> Work request: A single number is the answer: the count of lines in the records that hold the word "total".

Top of Data to use

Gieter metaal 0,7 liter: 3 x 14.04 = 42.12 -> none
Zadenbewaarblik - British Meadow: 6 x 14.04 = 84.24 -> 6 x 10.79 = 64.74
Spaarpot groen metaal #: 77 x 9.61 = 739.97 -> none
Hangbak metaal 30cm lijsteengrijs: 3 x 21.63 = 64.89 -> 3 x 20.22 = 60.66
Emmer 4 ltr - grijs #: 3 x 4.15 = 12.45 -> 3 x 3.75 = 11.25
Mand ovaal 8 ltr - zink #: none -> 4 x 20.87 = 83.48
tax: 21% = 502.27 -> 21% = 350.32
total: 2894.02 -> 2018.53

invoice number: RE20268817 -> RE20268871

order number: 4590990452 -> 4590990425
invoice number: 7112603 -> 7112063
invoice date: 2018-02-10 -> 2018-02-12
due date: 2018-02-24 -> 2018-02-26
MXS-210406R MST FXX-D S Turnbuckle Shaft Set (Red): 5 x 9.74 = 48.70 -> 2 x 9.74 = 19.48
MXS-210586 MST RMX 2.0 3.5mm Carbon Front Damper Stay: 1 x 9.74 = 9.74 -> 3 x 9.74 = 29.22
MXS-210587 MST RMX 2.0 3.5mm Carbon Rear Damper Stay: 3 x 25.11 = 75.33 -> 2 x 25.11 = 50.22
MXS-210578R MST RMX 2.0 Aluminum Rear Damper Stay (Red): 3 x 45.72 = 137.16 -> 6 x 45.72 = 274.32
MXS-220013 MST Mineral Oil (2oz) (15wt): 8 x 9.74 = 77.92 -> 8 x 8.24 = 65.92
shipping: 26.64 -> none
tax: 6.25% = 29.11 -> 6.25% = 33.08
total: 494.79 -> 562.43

Bottom of Data to use

> Your solution: 2